After working at Battelle as a senior mechanical engineer for 11 years, Christopher worked with Dr. Lewis Zirkle at SIGN Fracture Care International, developing a surgical targeting system for bone-fracture repair in the developing world. He moved into engineering consulting and opened Intellegration, a company for developing innovative solutions to real-world problems.

 

As the owner of Intellegration in Richland, Washington, he has supported work at the Hanford site and at other local companies like Lamb Weston, Iso-Ray, Inc., and Cadwell Labs. He was part of a team at IsoRay that received an R&D 100 award for an innovative laser-welding system to hold and weld rice-grain-sized, titanium-encapsulated radioactive seeds for prostate cancer treatment.
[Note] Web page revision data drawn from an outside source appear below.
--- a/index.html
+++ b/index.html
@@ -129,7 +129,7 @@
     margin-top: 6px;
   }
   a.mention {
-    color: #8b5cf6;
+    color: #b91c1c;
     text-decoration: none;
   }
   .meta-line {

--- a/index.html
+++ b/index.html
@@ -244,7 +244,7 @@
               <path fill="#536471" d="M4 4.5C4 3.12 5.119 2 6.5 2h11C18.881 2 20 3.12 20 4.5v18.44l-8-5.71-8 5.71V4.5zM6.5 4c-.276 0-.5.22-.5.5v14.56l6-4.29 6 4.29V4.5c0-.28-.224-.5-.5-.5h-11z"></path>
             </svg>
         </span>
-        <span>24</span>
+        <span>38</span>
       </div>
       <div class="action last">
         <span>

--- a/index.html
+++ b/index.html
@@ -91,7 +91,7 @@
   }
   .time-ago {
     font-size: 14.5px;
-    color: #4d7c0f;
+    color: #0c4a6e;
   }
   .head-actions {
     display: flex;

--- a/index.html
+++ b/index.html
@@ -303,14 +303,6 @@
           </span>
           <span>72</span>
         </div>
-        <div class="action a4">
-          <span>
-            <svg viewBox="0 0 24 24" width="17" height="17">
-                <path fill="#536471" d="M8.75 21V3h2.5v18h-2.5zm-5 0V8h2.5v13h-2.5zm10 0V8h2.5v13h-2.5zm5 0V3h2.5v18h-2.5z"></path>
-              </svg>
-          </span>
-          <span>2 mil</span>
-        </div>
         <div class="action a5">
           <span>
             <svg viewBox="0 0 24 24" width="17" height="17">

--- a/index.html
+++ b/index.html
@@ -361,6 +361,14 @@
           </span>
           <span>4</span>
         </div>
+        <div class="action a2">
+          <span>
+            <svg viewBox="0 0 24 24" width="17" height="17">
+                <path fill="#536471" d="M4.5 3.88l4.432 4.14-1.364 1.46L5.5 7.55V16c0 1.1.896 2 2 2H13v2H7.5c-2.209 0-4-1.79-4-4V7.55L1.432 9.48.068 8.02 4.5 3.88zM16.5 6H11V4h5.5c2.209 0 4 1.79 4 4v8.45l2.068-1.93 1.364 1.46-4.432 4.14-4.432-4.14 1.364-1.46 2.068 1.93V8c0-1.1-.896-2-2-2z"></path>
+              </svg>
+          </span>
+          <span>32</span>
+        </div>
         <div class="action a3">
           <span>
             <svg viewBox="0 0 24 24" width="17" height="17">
He also holds patents for a robotic hand design and for food processing equipment.

 

In addition to his professional work, Christopher is deeply involved in humanitarian work. For 27 years, he has been active in Tri-County Partners, the local Habitat for Humanity affiliate, serving as chair of the Building Committee, treasurer, board member and board president. He has also traveled to Africa and Central American, volunteering with building water and sanitation systems. He is active in the Richland Rotary Club.
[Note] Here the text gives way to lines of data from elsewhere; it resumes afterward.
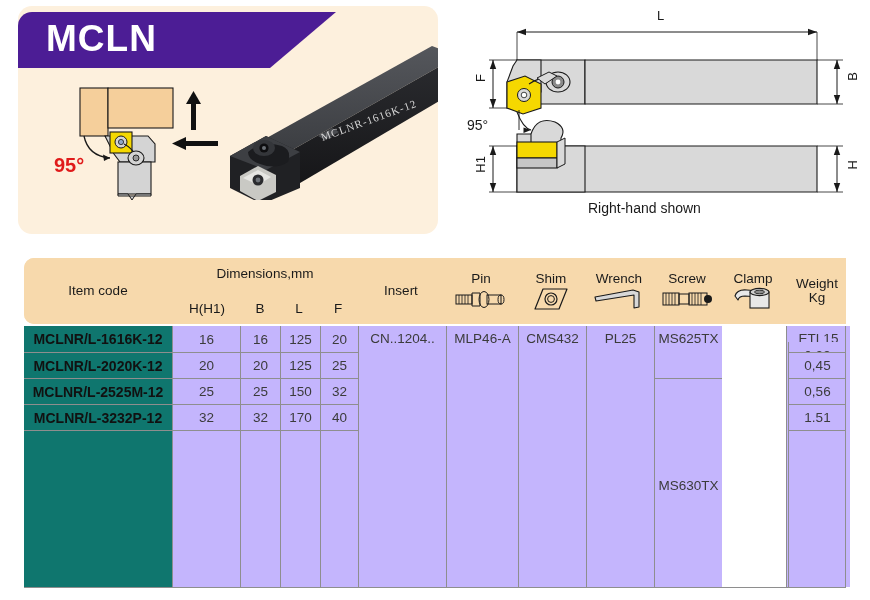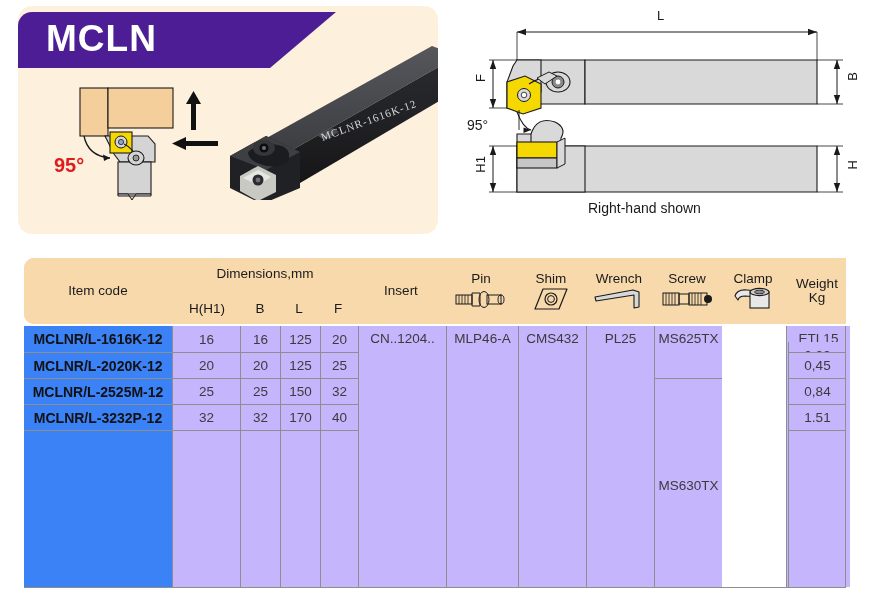--- a/index.html
+++ b/index.html
@@ -99,7 +99,7 @@
     font-family:"Liberation Sans", sans-serif;
   }
   .bcell.code{
-    background:#3b82f6;
+    background:#0f766e;
     font-weight:bold;color:#111111;
     font-size:14px;
     justify-content:center;

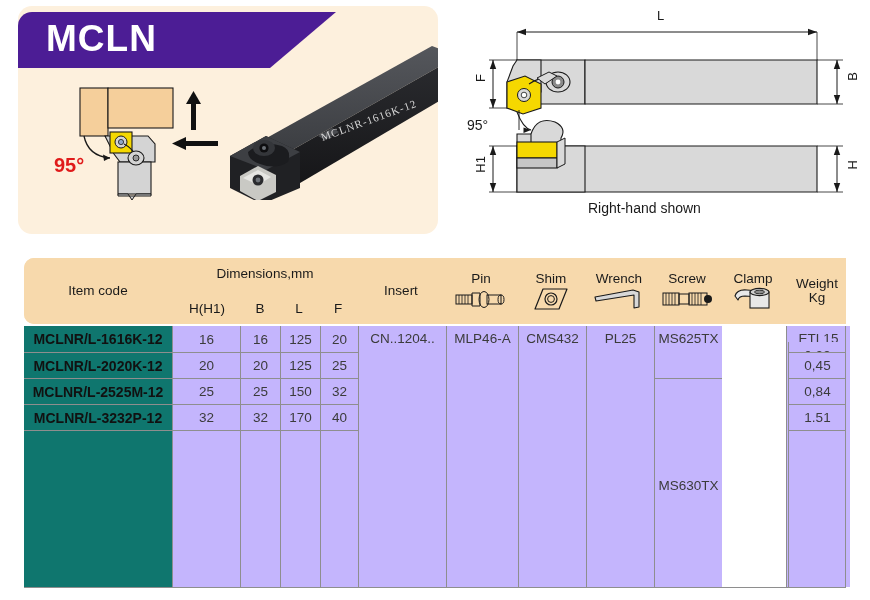--- a/index.html
+++ b/index.html
@@ -488,7 +488,7 @@
         <span>0,45</span>
       </div>
     <div class="bcell" style="left:764px;top:52px;width:58px;height:26px;">
-        <span>0,84</span>
+        <span>0,56</span>
       </div>
     <div class="bcell" style="left:764px;top:78px;width:58px;height:26px;">
         <span>1.51</span>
David Roth has spent many years in public service in Oregon. He worked for the Oregon Bureau of Labor and Industries (BOLI) for more than two decades in the computer systems department. He also founded a public affairs magazine named Oregon’s Future which lasted for several years. After retiring from the State in 2009, he worked for ten years with a volunteer lobbying group called Tax Fairness Oregon that lobbied the Oregon Legislature for progressive tax policy.
David received his BA in Architecture from UC Berkeley in 1980. He has worked for many years doing repair of residential properties, usually related to structure maintenance including electrical, plumbing and mechanical repairs. He spent many years volunteering with NASA and SETI setting up video viewing and counting systems for airborne meteor observations for the Leonid, Quadrantid, and Aurigid meteor showers, and guided an airborne spectrograph to observe the destructive re-entry of ATV-1 Jules Verne. He did volunteer work for the CAMS Project, a NASA funded meteor orbit surveillance system, and is currently writing analytical software for the meteor orbit data, for use by amateur meteor researchers.